Unless the Federal Government acts fast to curb the appetite for foreign debts, all the 36 state governments may go bankrupt, the Senate warned yesterday. This was the verdict of the upper chamber of the National Assembly when it received the report of its Joint Committees on National Planning, Economic Affairs and Poverty Alleviation, Finance, Appropriation and States and Local Government Administration, presented by the Chairman, Senator Barnabas Gemade.

Senate said all the states depend on federal allocations and foreign loans, a development which it said, is anti-development. The Upper House also canvassed a review of the extant Revenue Formula Act which was enacted by the Babangida military regime in 1992.

Senate is also pushing for a new revenue formula that would favour states and local governments, with periodic reviews henceforth.

The states owed a hefty N2,390,900,305,399.84 as at last December.

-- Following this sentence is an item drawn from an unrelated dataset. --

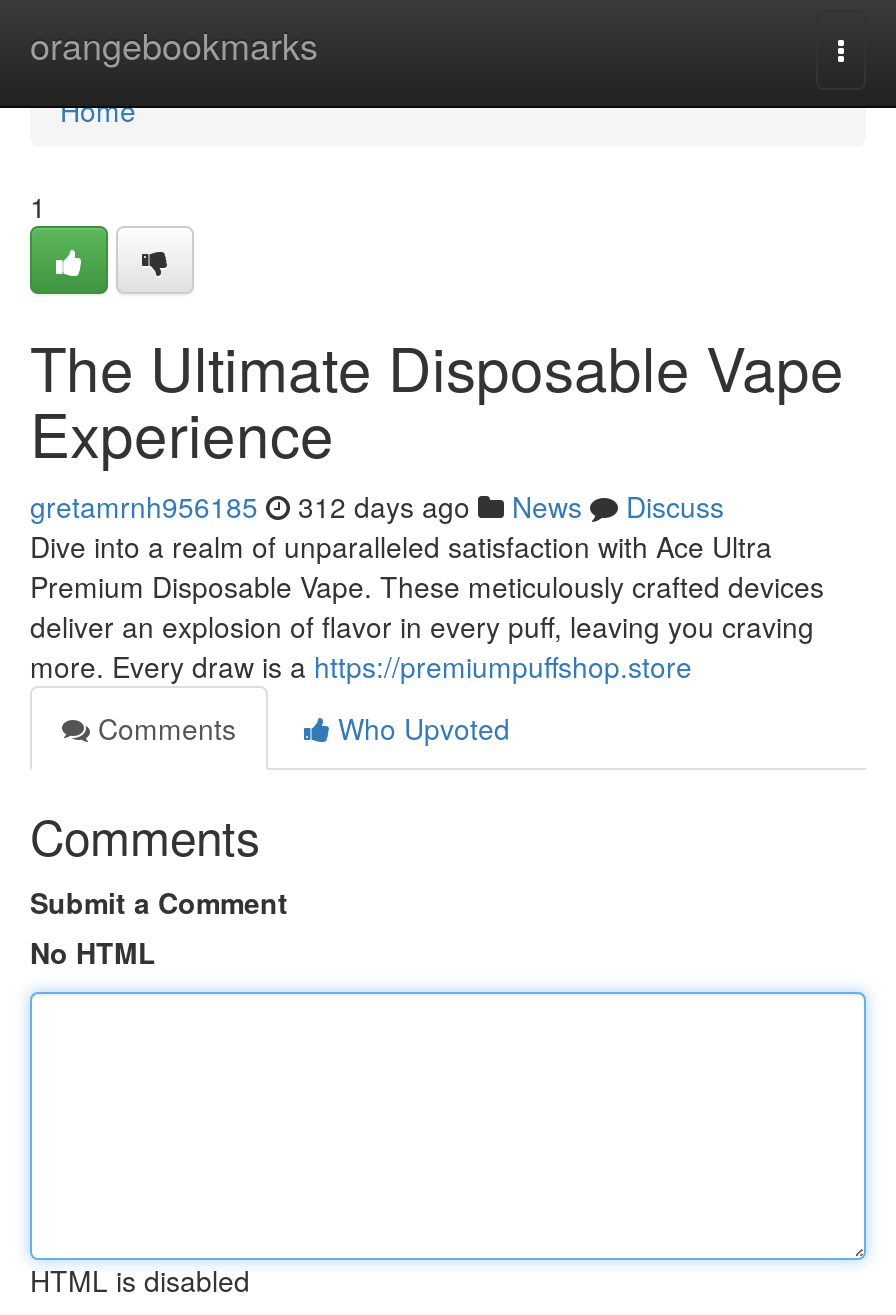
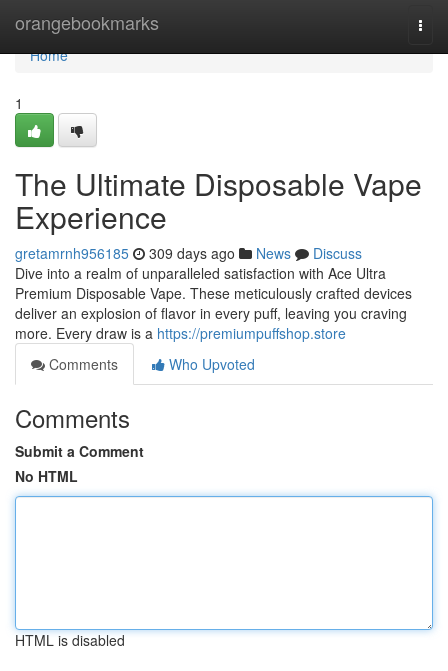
- gretamrnh956185 312 days ago News Discuss
+ gretamrnh956185 309 days ago News Discuss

A breakdown given by the joint committee showed that total foreign and other loan deductions from January 2009 to December 2011 stood at N266,892,065,000.06 while gross statutory allocations during the same period was N2, 657, 792, 370, 399.90.

Gemade listed the Federal Account Allocation Committee (FAAC) files from 2009-2011 as its source with a further note: “The above table is only in respect to foreign debts and other loans directly tied to the Federation Account so, it does not include other exposures to commercial banks and the capital market which are substantial.”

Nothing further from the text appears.